Overview
Lepenski Vir occupies a natural terrace on the right bank of the Danube in the dramatic Iron Gates gorge at the border of modern Serbia and Romania. It was discovered in 1965 during surveys for a hydroelectric dam and excavated by Dragoslav Srejovic before the site was submerged. The excavated remains were removed to higher ground and are displayed at a museum above the original location.
The settlement was occupied from approximately 7000 to 5500 BCE by hunter-gatherer-fisher communities who lived in a very unusual way for Mesolithic Europe: instead of mobile encampments, they built a precisely planned village of trapezoid-shaped limestone houses arranged in a fan pattern around a central plaza, all oriented toward a distinctive whirlpool in the Danube and a striking mountain peak opposite. Each house had a carefully prepared limestone floor, a central hearth of red limestone slabs, and was built to precise geometric specifications — astonishing evidence of planning and permanence among hunter-gatherers.

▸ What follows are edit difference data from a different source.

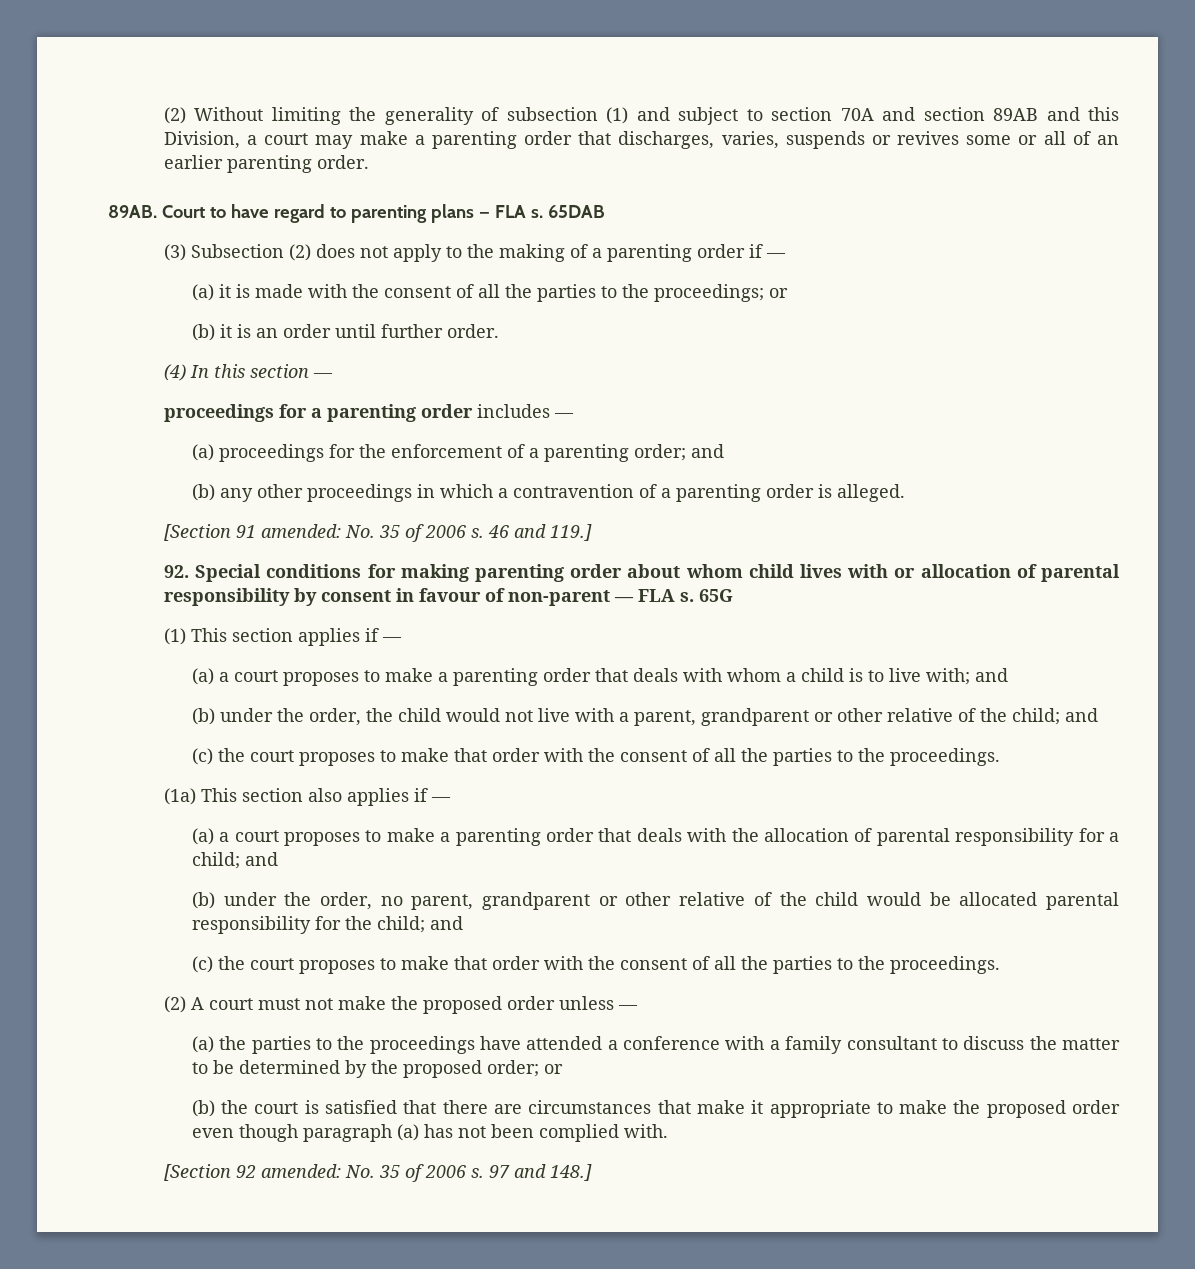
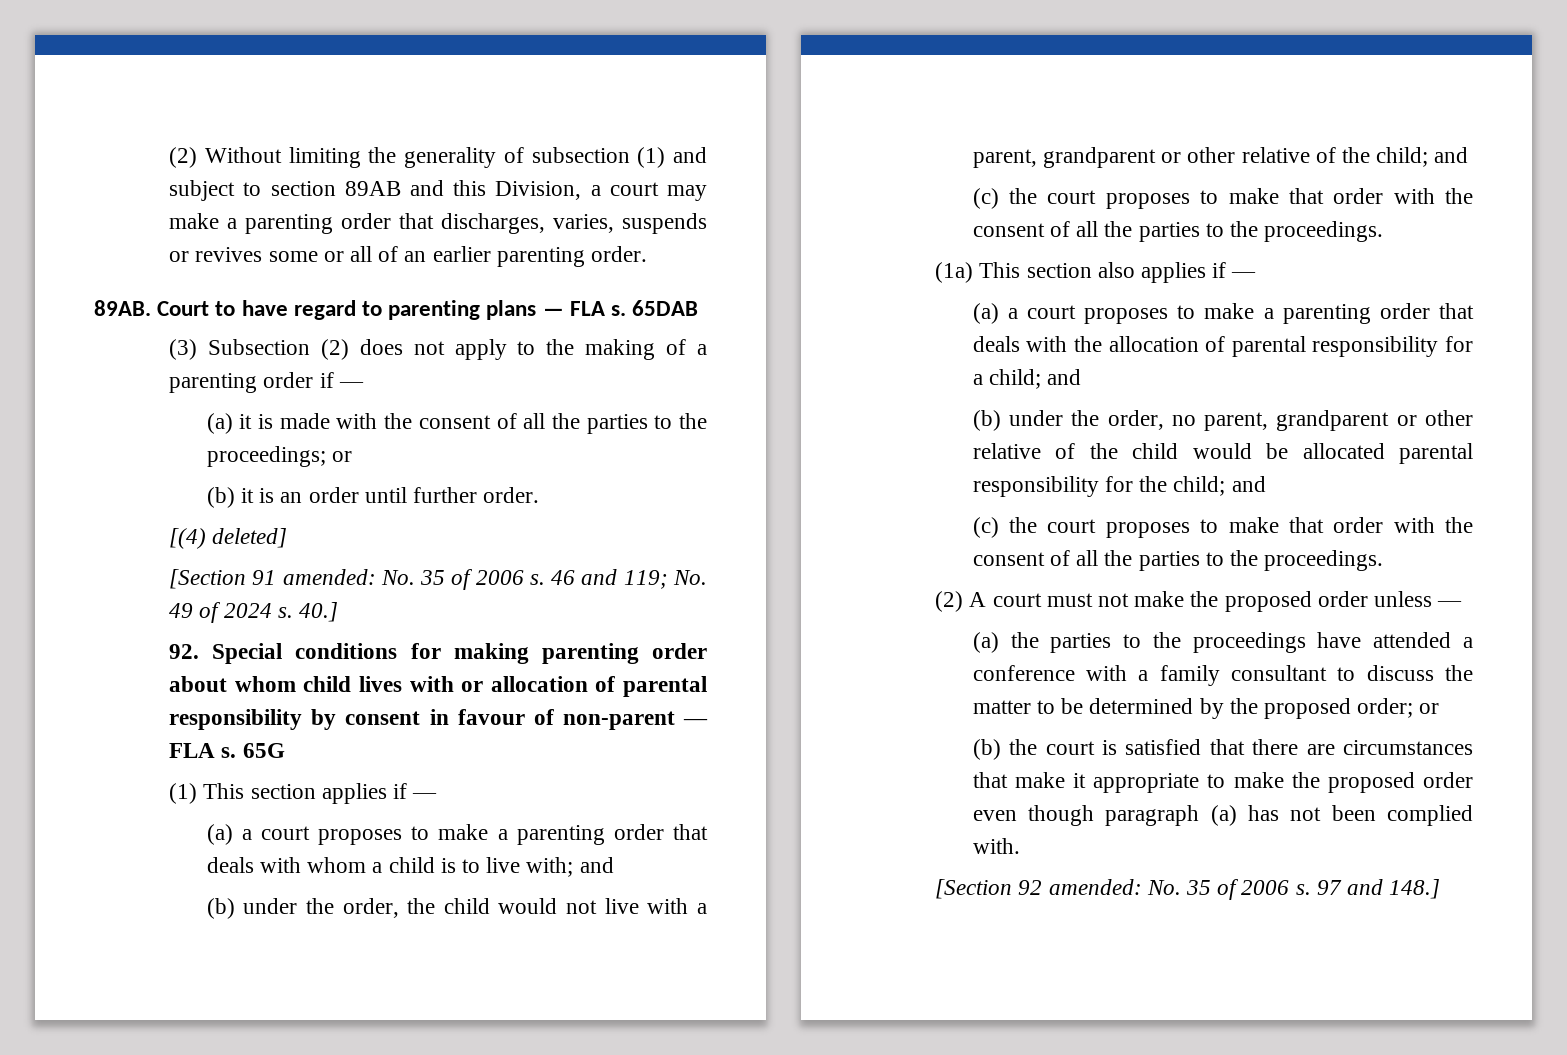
- (2) Without limiting the generality of subsection (1) and subject to section 70A and section 89AB and this Division, a court may make a parenting order that discharges, varies, suspends or revives some or all of an earlier parenting order.
+ (2) Without limiting the generality of subsection (1) and subject to section 89AB and this Division, a court may make a parenting order that discharges, varies, suspends or revives some or all of an earlier parenting order.
- (4) In this section —
- proceedings for a parenting order includes —
- (a) proceedings for the enforcement of a parenting order; and
- (b) any other proceedings in which a contravention of a parenting order is alleged.
+ [(4) deleted]
- 46 and 119.]
+ 46 and 119; No. 49 of 2024 s. 40.]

The most extraordinary feature of Lepenski Vir is its sculpture. Sixty-nine boulders of Danube sandstone were carved into fish-human hybrid figures — wide-mouthed faces with bulging fish-eyes, combining human features with the appearance of the giant beluga sturgeon that spawned in the Danube gorge. These sculptures, the oldest monumental art in Europe, were found placed in precise positions within the houses, typically at the base of the hearths. Their meaning is unknown, but they appear to combine veneration of the Danube river and its fish with ancestral or spiritual imagery.
Lepenski Vir challenges the assumption that complex art, permanent settlements, and monumental architecture required agriculture: this was a society that built like farmers but lived as hunter-fishers.